You are welcome to come up with your own topics -- some of you already may have done so. Take a look at the the resources listed at the end of this page for potential topics. You are also welcome to come by my office hours to get ideas from me.

Project resources

Some ideas:

  • Organizing personal photo collections. Think of all the photos you take on your mobile phone. What is a useful way of browsing and searching such a collection?

  • Better field-guides to categorize animals and plants using computer vision. Here is one for identifying tree species http://leafsnap.com. Take a look at the Fine-grained Visual Recognition workshops from recent years (http://fgvc.org/).

  • Detecting interesting events in ego-centric cameras, e.g., GoPro. How can you tell when something interesting happens in the video stream?

  • Analyzing architecture – what cities are similar to Chicago in terms of the style of buildings?

  • Analyzing 3D dataset collections – how can you retrieve a 3D model from a computer graphics database using a photo? There are many 3D models available for download at https://3dwarehouse.sketchup.com. You might want to focus on a sub-category, say, airplanes.

  • List of computer vision datasets: http://www.cvpapers.com/datasets.html.

  • A list of project ideas from Serge Belongie: http://cseweb.ucsd.edu/classes/wi06/cse190a/projects.html

  • There are a number of computer vision startups with wide range of applications. These include sports replays, such as the “Goal-line” technology used this year in the FIFA world cup, medical applications, robotics, industrial inspections, etc. David Lowe maintains a (somewhat outdated) list of computer vision applications in the industry: http://www.cs.ubc.ca/~lowe/vision.html

  • https://paperswithcode.com/ shows you the state of the art across various datasets among other things.

  • https://registry.opendata.aws/ contains a large number of publicly available datasets hosted on AWS. These include satellite imagery, RADAR and other data on which you can try out some computer vision techniques.

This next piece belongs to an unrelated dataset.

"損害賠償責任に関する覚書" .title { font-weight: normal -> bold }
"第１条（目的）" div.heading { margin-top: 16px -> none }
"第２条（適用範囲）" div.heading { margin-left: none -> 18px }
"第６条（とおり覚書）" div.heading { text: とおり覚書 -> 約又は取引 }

  • Explore the use of computer vision services on the cloud to solve some challenging problems. Some choices are https://aws.amazon.com/rekognition/, https://cloud.google.com/vision, https://azure.microsoft.com/en-us/services/cognitive-services/computer-vision/

  • Latest papers from CVPR, ECCV, ICCV, NeurIPS, ICML, etc.

A sample of projects from a prior course offering:

  • Scene text recognition

  • Improving object detection using depth estimation

  • Dust removal from images

  • Fast face-retrieval using vocabulary trees on deep features

  • Hyperspectral image classification

  • Character recognition in movies

  • Could motion analysis

  • Analysis of medical images

  • Stereo reconstruction survey

  • Counting heads in images

  • Implementation of a VR engine

  • Poselet based person identification

  • Gaze tracker

  • Photo stitching across seasons/day-night

  • Segmentation using CNNs

  • 3D Sketching

Computing Resources

Some vision projects may involve large scale data and require GPU computing resources. We recommend you to check out "AWS Education" and "Google Cloud Platform".

  • AWS: https://aws.amazon.com/education/awseducate/

    • UMass is an "AWS member institution", so you are in the higher allowance tier. Use your .edu email and the full school name "University of Massachusetts Amherst" when you register to get the full benefits (a total of $100 annually).

    • To get GPUs, use g3 (up to 4 NVIDIA Tesla M60 GPUs) or p2 (up to 16 NVIDIA K80 GPUs) instances in EC2. Check the pricing first and make your plan accordingly!

  • Google Cloud Platform: https://cloud.google.com/

    • You get $300 credits for the first 12 months, and always free on their free-tier resources (not including GPUs)

Final Presentation Guidelines

Towards the end of the semester we will have a presentation from each group. Details TBD.